CVE-2017-15193 (http://nvd.nist.gov/nvd.cfm?cvename=CVE-2017-15193): In Wireshark 2.4.0 to 2.4.1 and 2.2.0 to 2.2.9, the MBIM dissector could crash or exhaust system memory. This was addressed in epan/dissectors/packet-mbim.c by changing the memory-allocation approach. CVE-2017-15192 (http://nvd.nist.gov/nvd.cfm?cvename=CVE-2017-15192): In Wireshark 2.4.0 to 2.4.1 and 2.2.0 to 2.2.9, the BT ATT dissector could crash.

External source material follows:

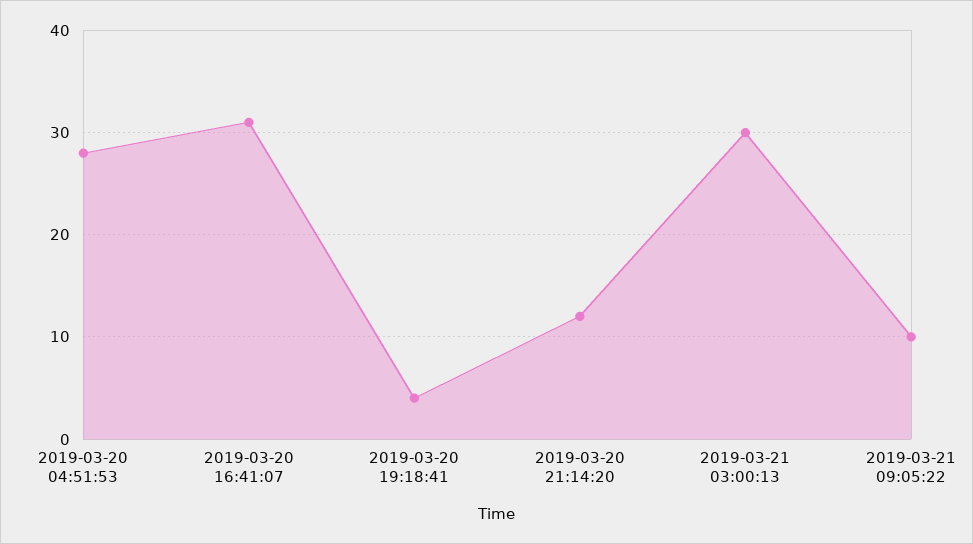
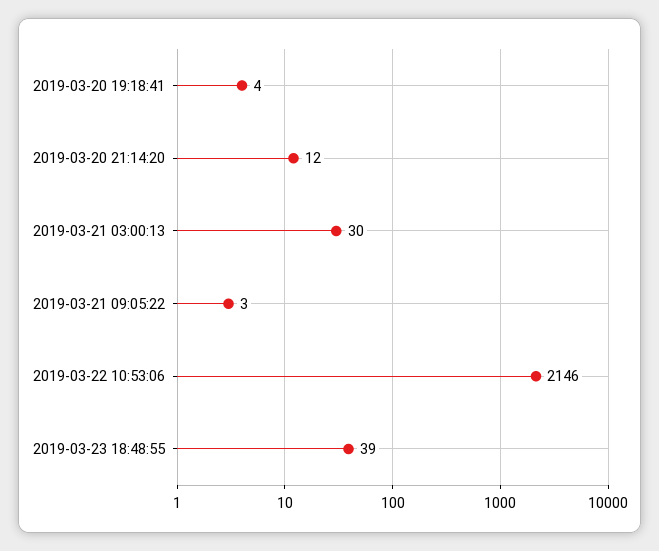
2019-03-20 04:51:53: 28 -> none
2019-03-20 16:41:07: 31 -> none
2019-03-21 09:05:22: 10 -> 3
2019-03-22 10:53:06: none -> 2146
2019-03-23 18:48:55: none -> 39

This was addressed in epan/dissectors/packet-btatt.c by considering a case where not all of the BTATT packets have the same encapsulation level. CVE-2017-15191 (http://nvd.nist.gov/nvd.cfm?cvename=CVE-2017-15191): In Wireshark 2.4.0 to 2.4.1, 2.2.0 to 2.2.9, and 2.0.0 to 2.0.15, the DMP dissector could crash. This was addressed in epan/dissectors/packet-dmp.c by validating a string length.
*** Bug 633992 has been marked as a duplicate of this bug. ***
2.2.x has been dekeyworded for all arches except alpha. Cleanup of that version will be tracked in a newer bug.